Smurov And The Broken Self
As the novel moves forward, one of the things that struck me most was the narrator’s inability to construct himself as a single person anymore. Everyone around him thinks something different about him. Some find him insignificant, some see him as pitiful, some are drawn to him, some look down on him. When all of these impressions pile up, no stable self remains. That is why the figure of Smurov becomes so important. I did not read Smurov simply as another character, but as a kind of interface the narrator creates in order to escape his own shame. He cannot carry his own name, his own weakness, his own wounded pride, so he projects himself outward in another form. It is as if being himself directly would be unbearable.

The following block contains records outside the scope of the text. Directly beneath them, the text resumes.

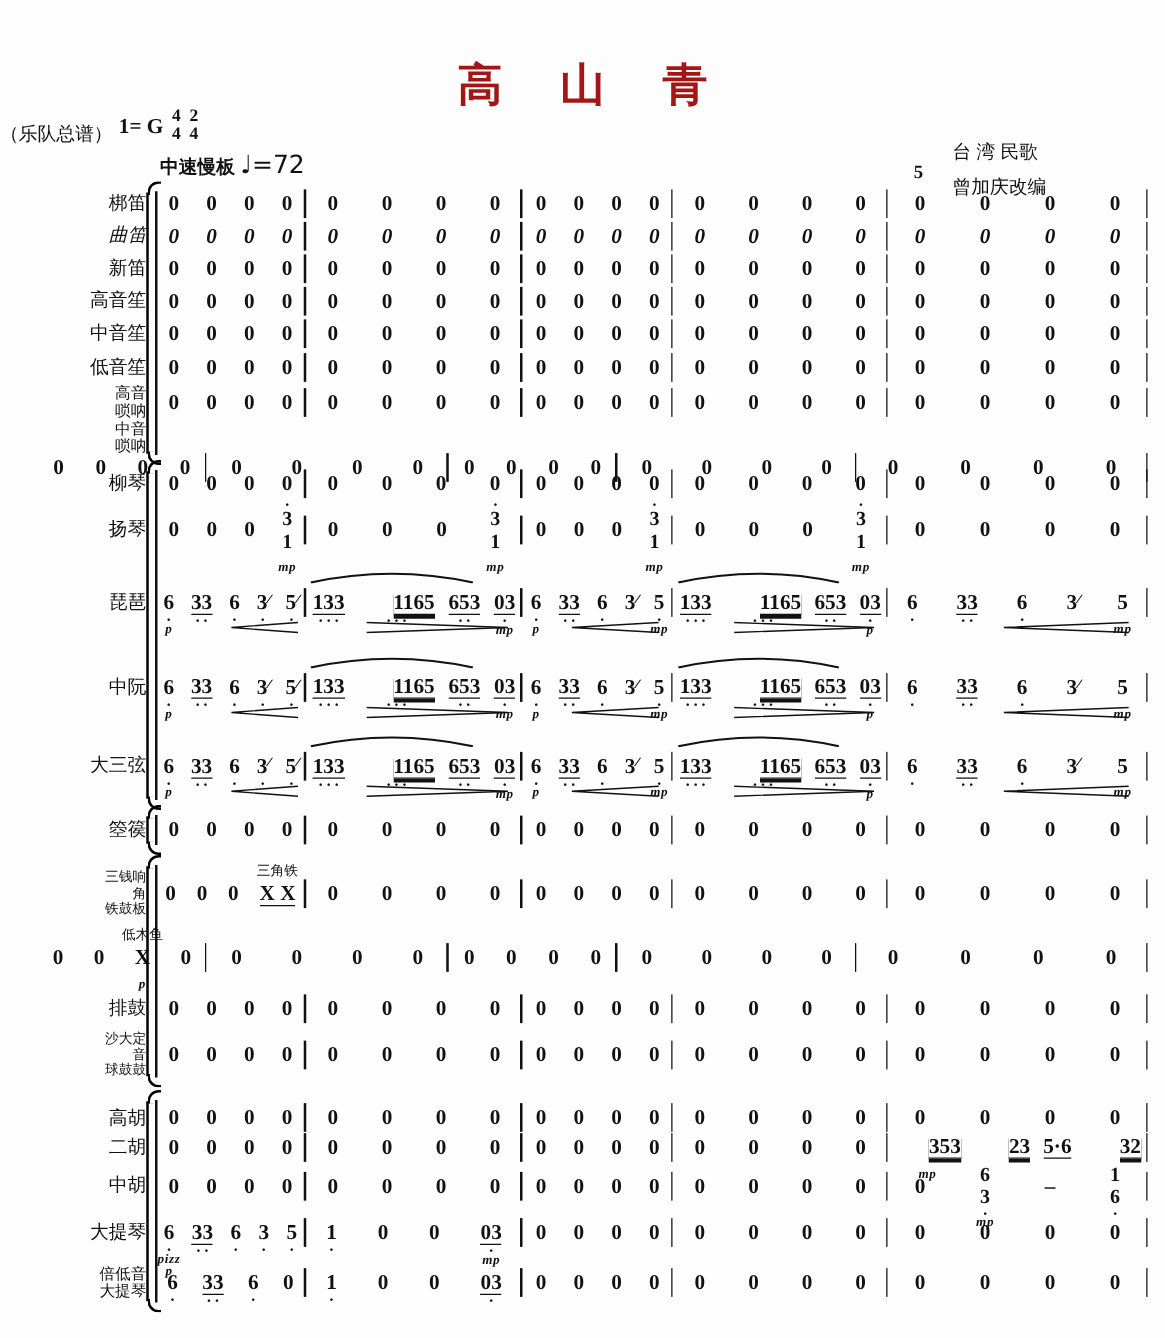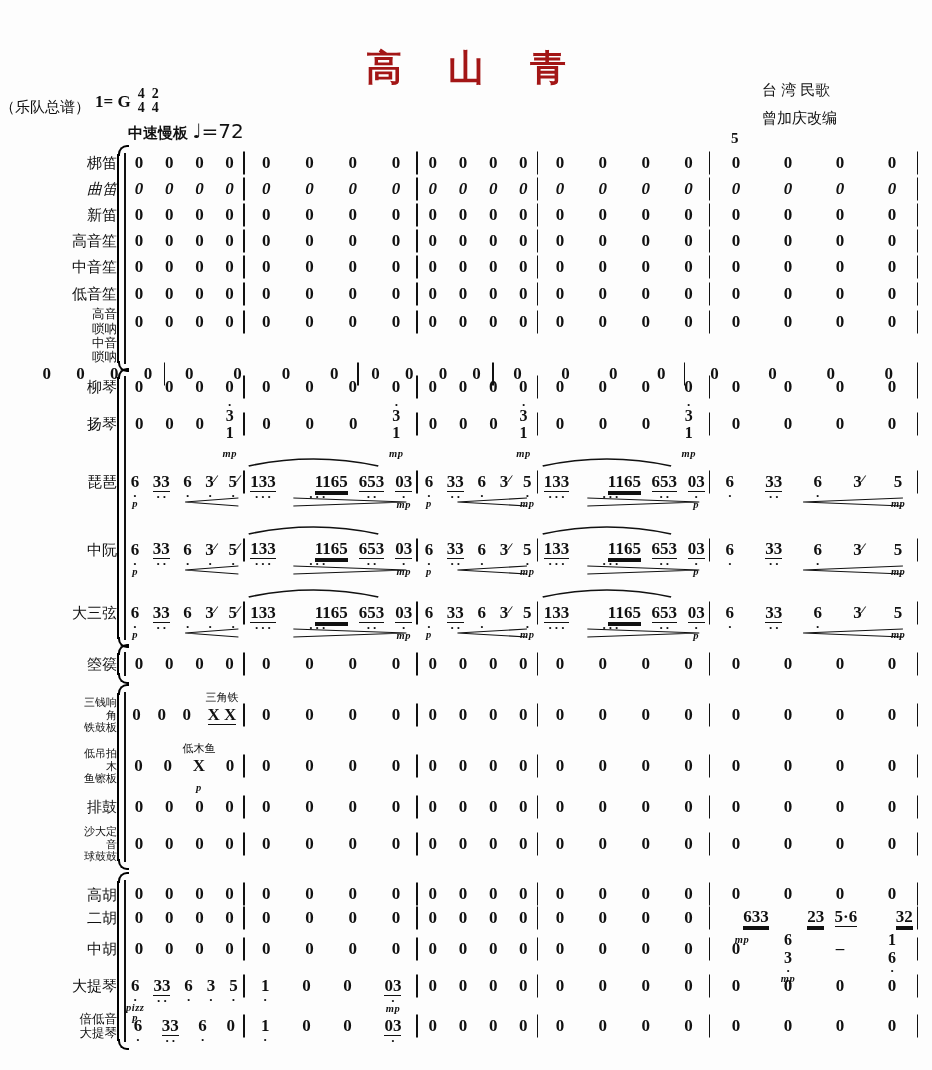"台 湾 民歌" .credits { top: 76px -> 108px }
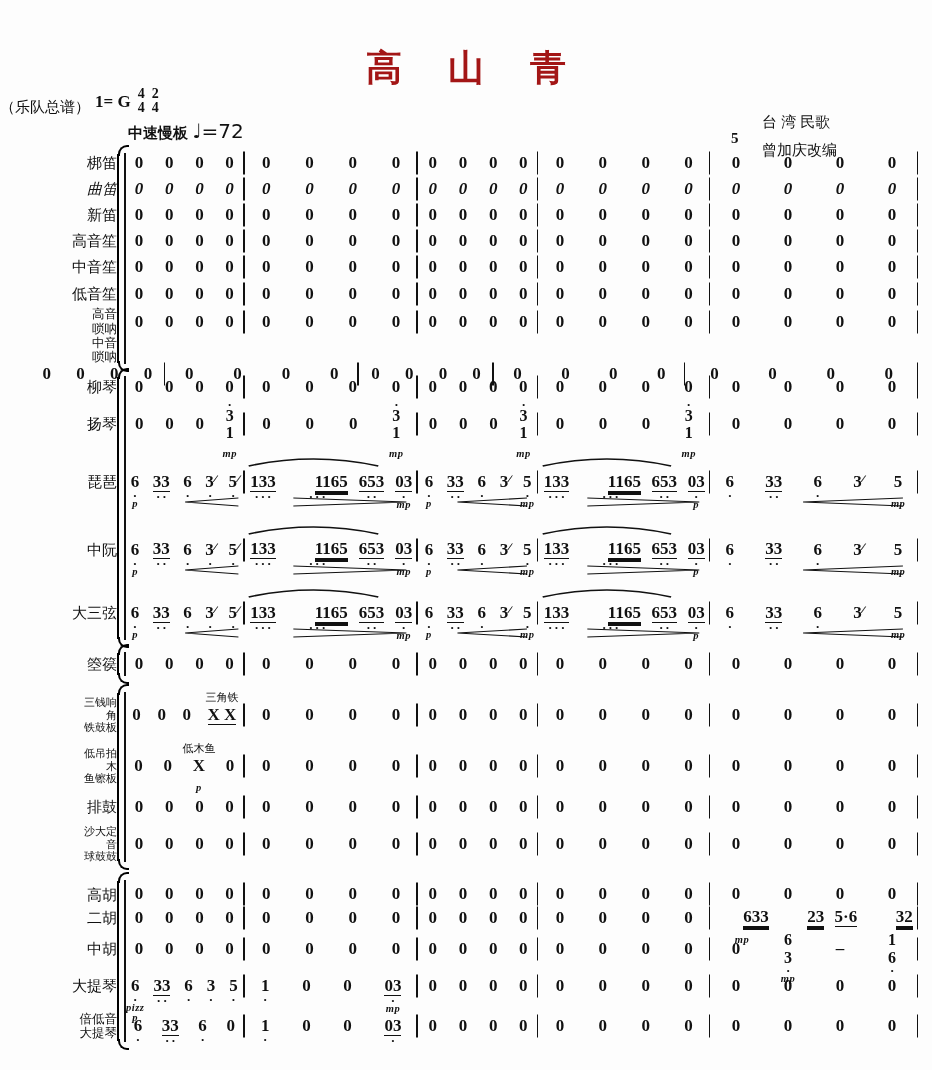"低吊拍" div.rlabel { html: <div> <div>低吊拍</div> <div>木</div> <div>鱼镲板</div> </div> -> none }
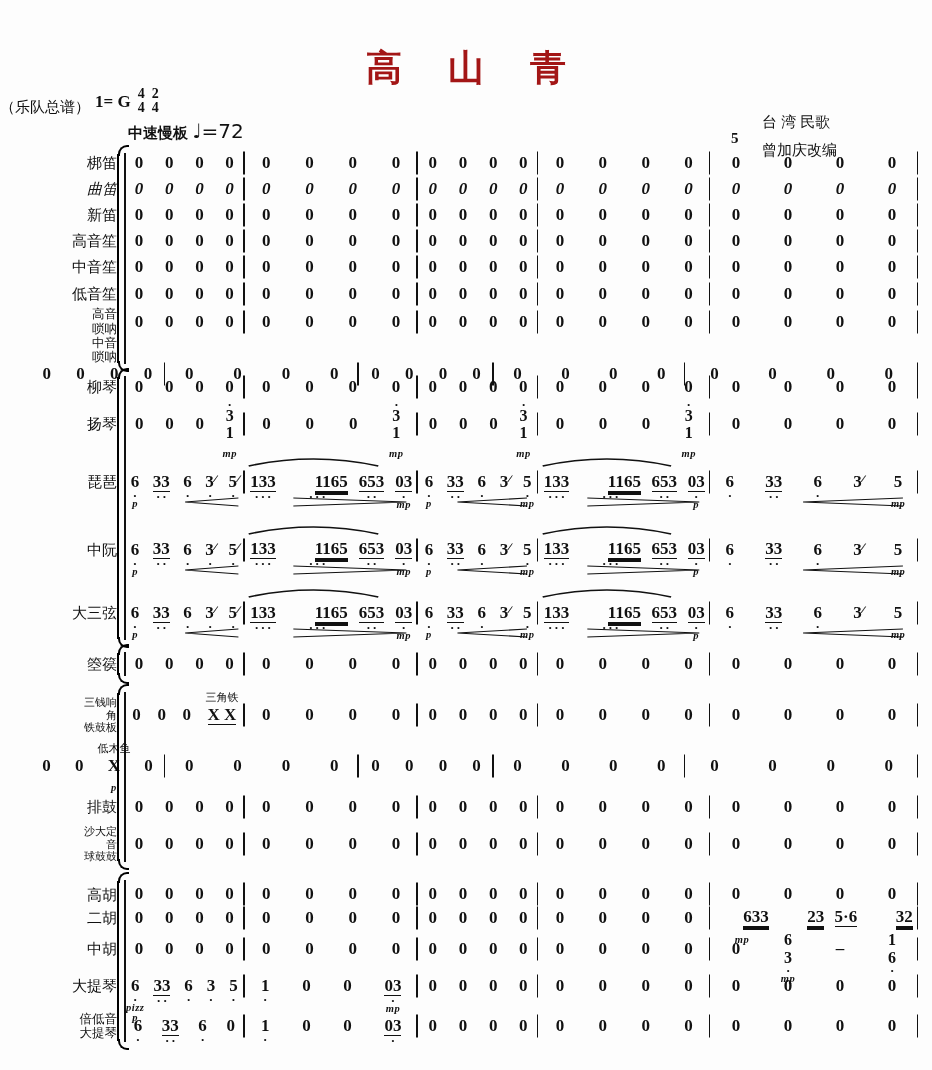"633" span.txt { text: 633 -> 353 }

Humiliation, Narcissistic Injury, And Collapse
I think that is where the novel is at its strongest. Nabokov does not proceed through grand declarations, but through a deeply unsettling fragility. The narrator is not some tragic hero. At times he is small, at times miserable, and at times frankly irritating. But that is exactly why he feels convincing. The self does not always fall apart because of epic catastrophes. Sometimes it breaks under very human humiliations. To shrink in someone else’s eyes, to be rejected by the person you desire, to lose your own self-respect, these things can work more destructively than a physical wound. The Eye felt to me like a novel about precisely that. Sometimes a person collapses not because of what happened, but because of how he sees himself afterward.
The Self As Reflection
One of the ideas in the book that stayed with me most strongly is that a person may not have a solid essence waiting intact somewhere inside. Perhaps we are shaped, to a great extent, by the way others see us. The narrator’s gradual transformation from an “I” into a collection of images formed in other people’s eyes is striking. To me, that is the true emotional core of the novel. A man loses his center and begins to multiply inside the perceptions of others, while at the same time disappearing. On the one hand, he exists as an image in everyone else’s gaze. On the other hand, he no longer fully exists as himself. That felt to me like the novel’s deepest horror. What is frightening here is not death, but disintegration.
Why The Title Matters
That is also why I think the title works so well. The Eye is not only about seeing. It is also about the gaze, about being watched, about being shaped by someone else’s perception. Throughout the novel there is this persistent feeling that a person does not belong only to himself, but also exists as an image circulating in the minds of others. Nabokov does not frame this as a dry philosophical game. On the contrary, he places it on a level that is painfully personal, shame-ridden, and emotionally bruising. That is why the novel did not feel to me like a postmodern play with identity, but rather like a harsh story of inner collapse built around narcissistic injury.
Final Thought
What I especially appreciated about the novel is that The Eye does not romanticize the question “who am I?” It takes that question somewhere dirtier and more uncomfortable. It seems to ask something harsher: when people humiliate you, and you begin to feel yourself shrinking in their eyes, what is left inside? Nabokov’s answer is not comforting. Perhaps what remains is nothing more than broken reflections. That is why The Eye seemed to me not just the story of a narrator, but a short and intensely concentrated anatomy of a self deformed by shame.